== EXERCISE REQUIREMENTS ==
Would you repeat the data below exactly, taking out the images?

=-=-=

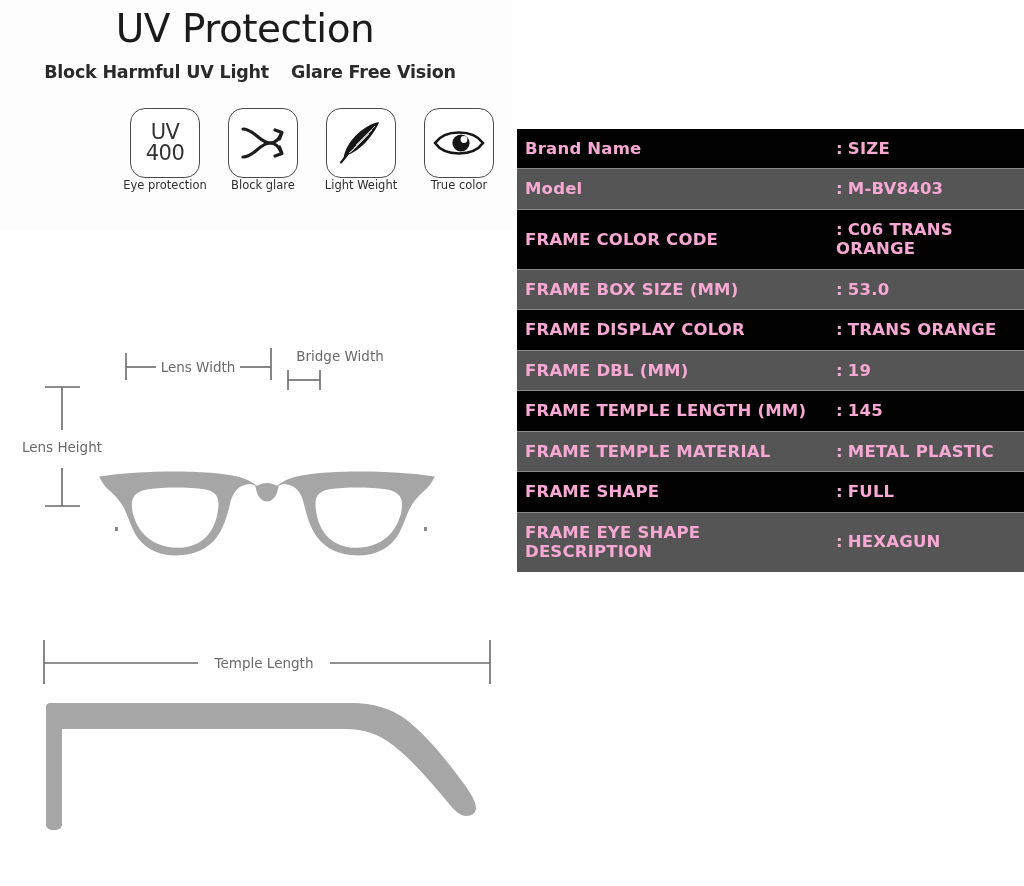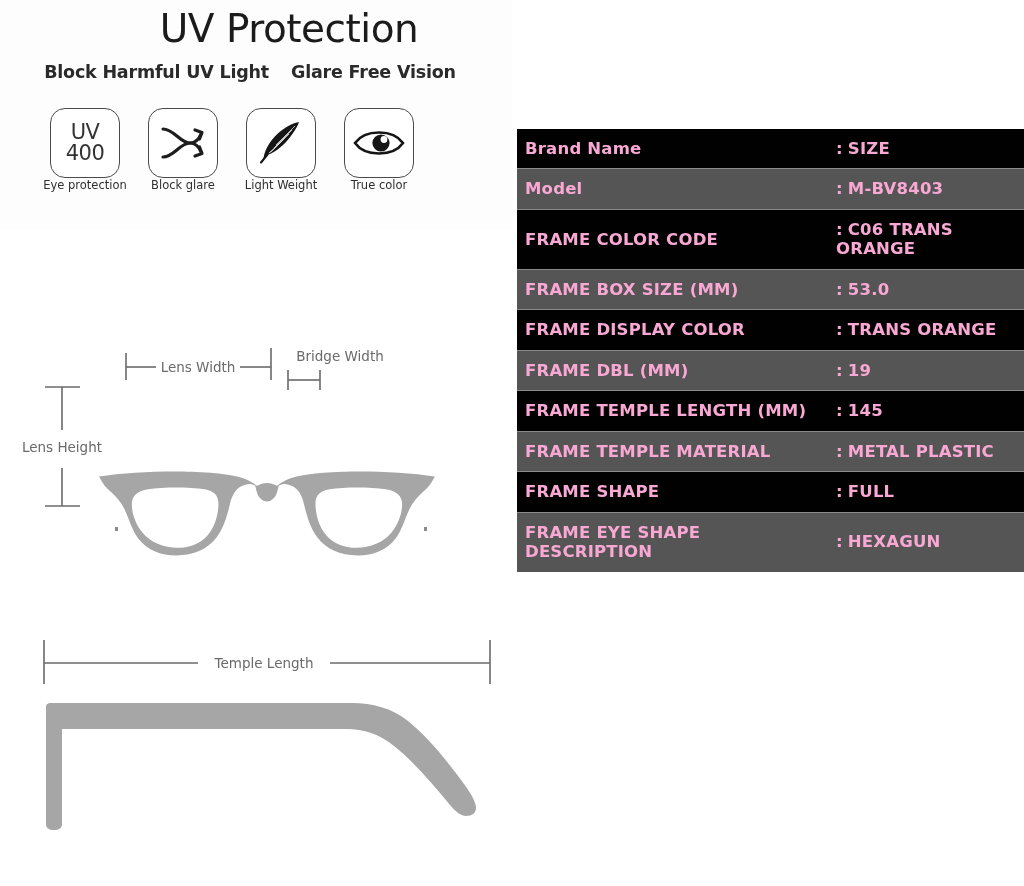"UV Protection" #uv-title { margin-left: 44px -> none }
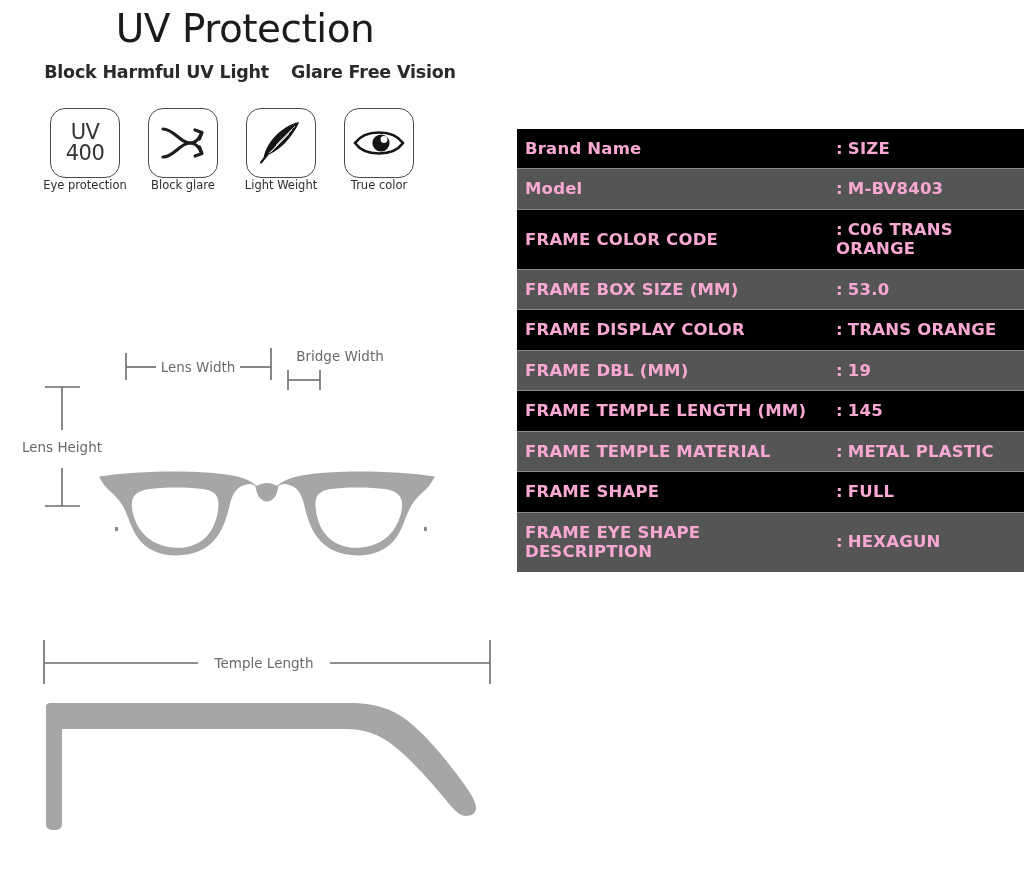"UV" #feature-row { justify-content: flex-start -> flex-end; left: 36px -> 68px }
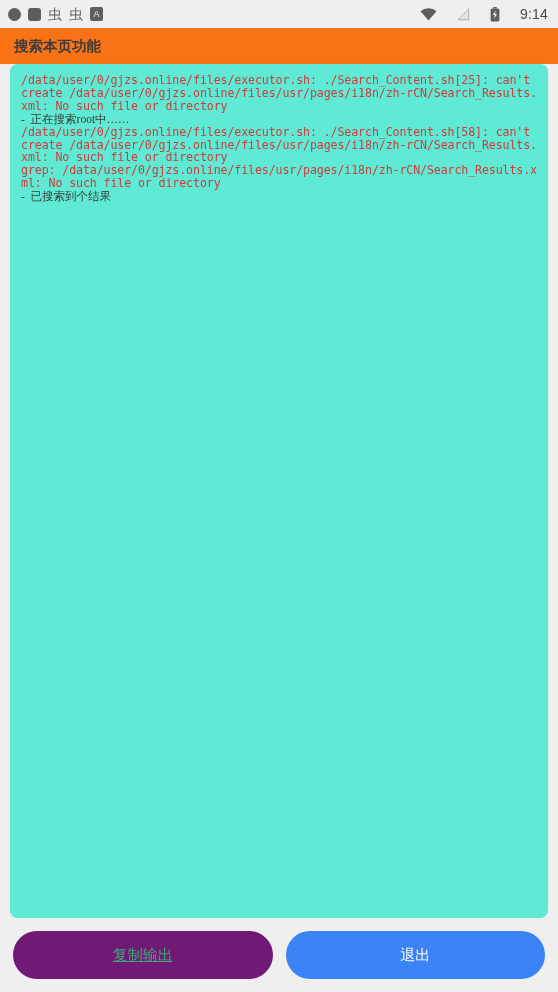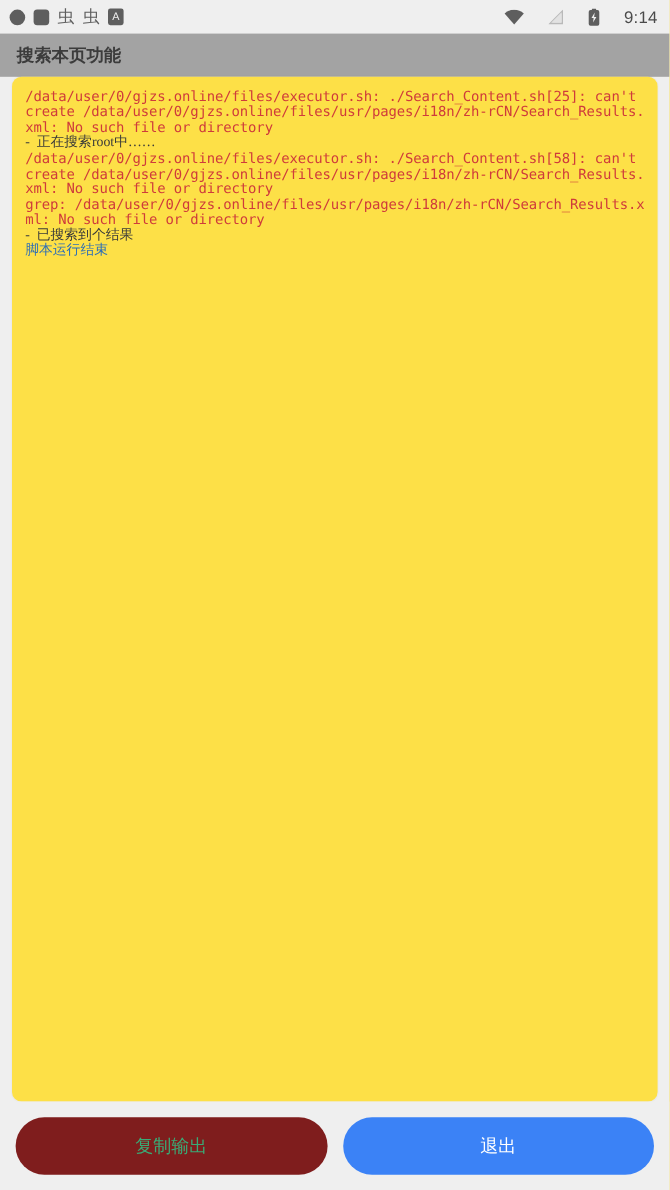"搜索本页功能" .title-bar { background: #a3a3a3 -> #f97316 }
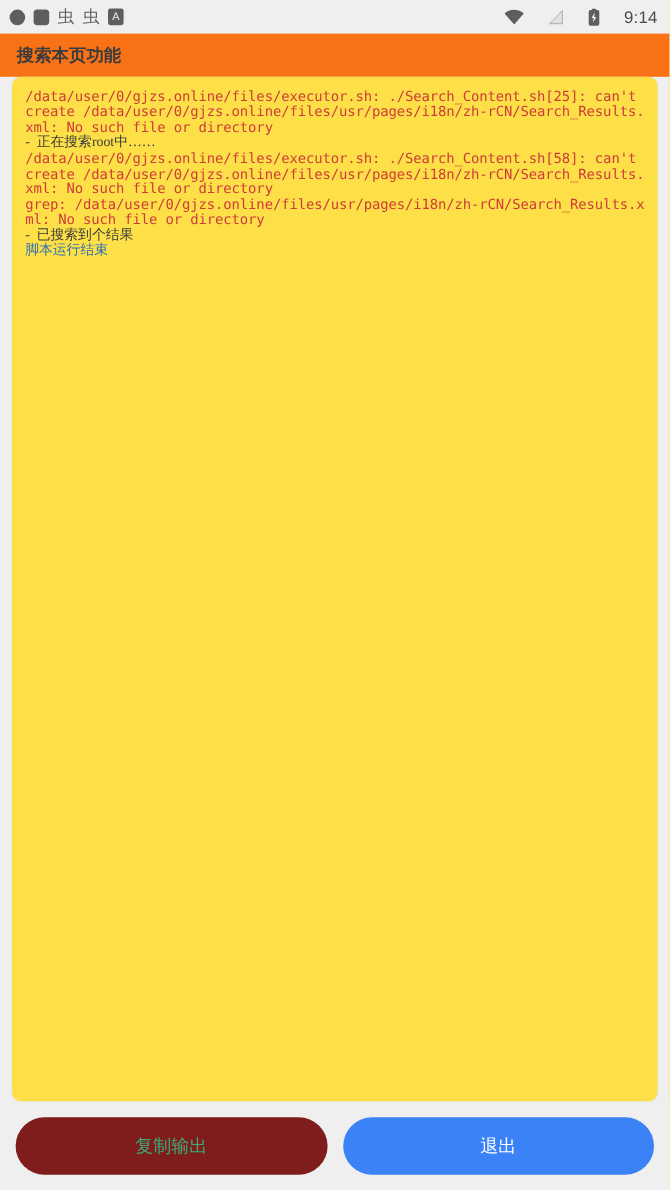"/data/user/0/gjzs.online/files/executor." .output-panel { background: #fde047 -> #5eead4 }
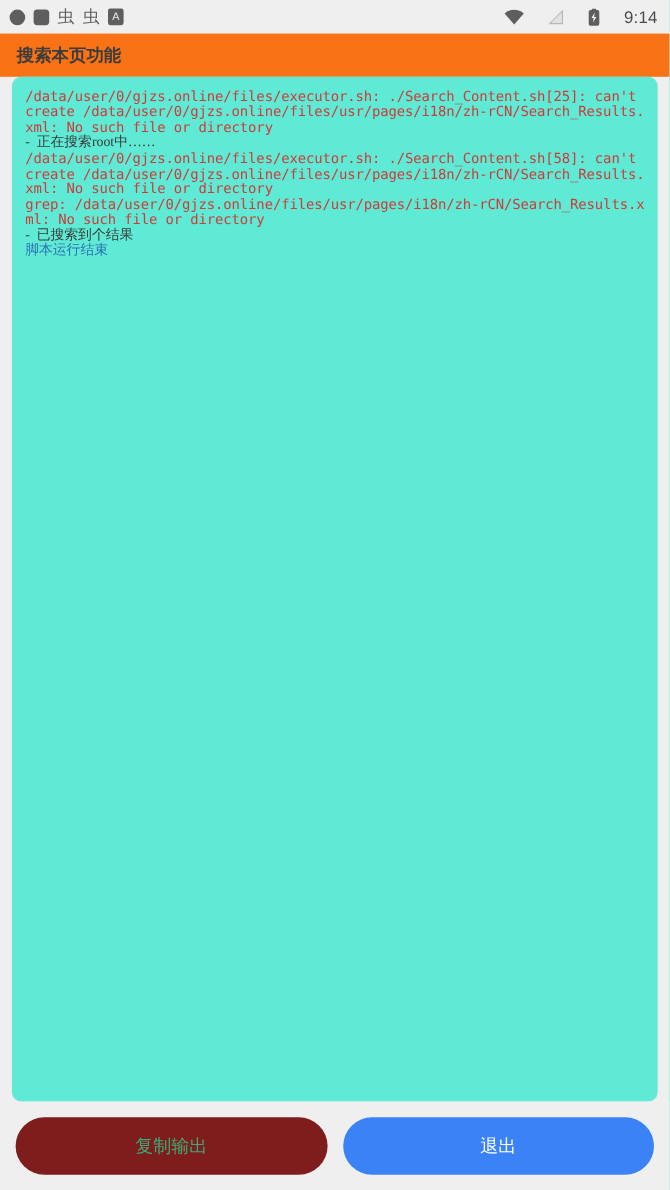"脚本运行结束" div.log-line { html: <div>脚本运行结束</div> -> none }
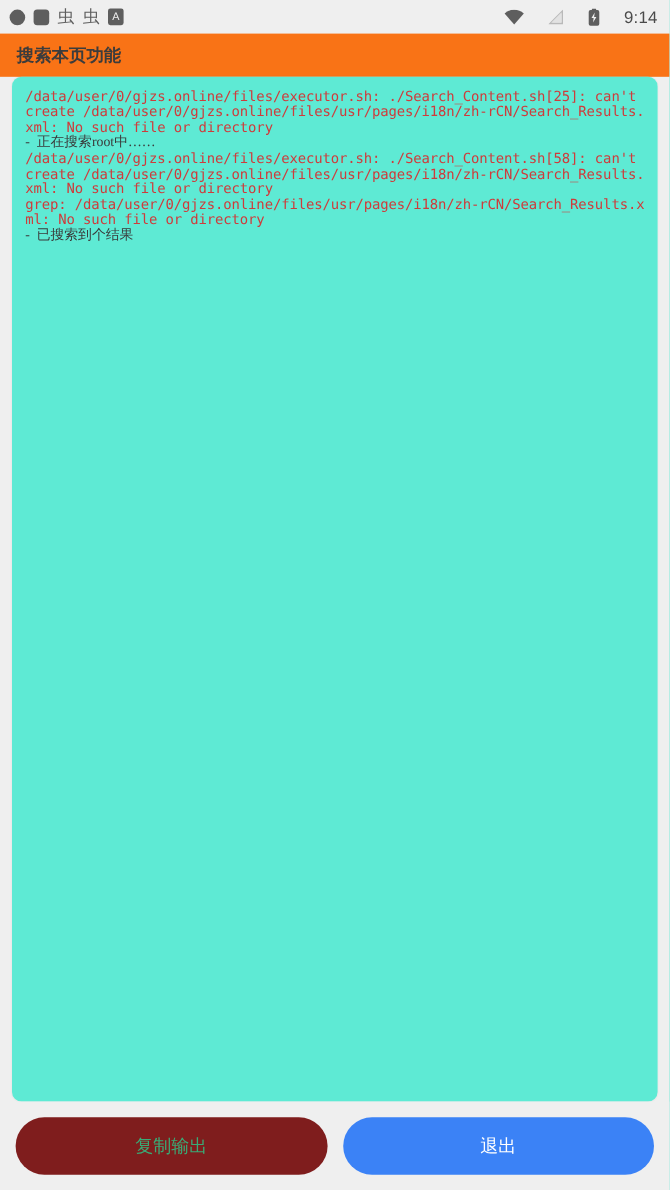"复制输出" .btn-secondary { background: #7f1d1d -> #701a75; text-decoration: none -> underline }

=-=-=

== REPLY ==
"UV Protection" #uv-title { margin-left: 44px -> none }
"UV" #feature-row { justify-content: flex-start -> flex-end; left: 36px -> 68px }
"搜索本页功能" .title-bar { background: #a3a3a3 -> #f97316 }
"/data/user/0/gjzs.online/files/executor." .output-panel { background: #fde047 -> #5eead4 }
"脚本运行结束" div.log-line { html: <div>脚本运行结束</div> -> none }
"复制输出" .btn-secondary { background: #7f1d1d -> #701a75; text-decoration: none -> underline }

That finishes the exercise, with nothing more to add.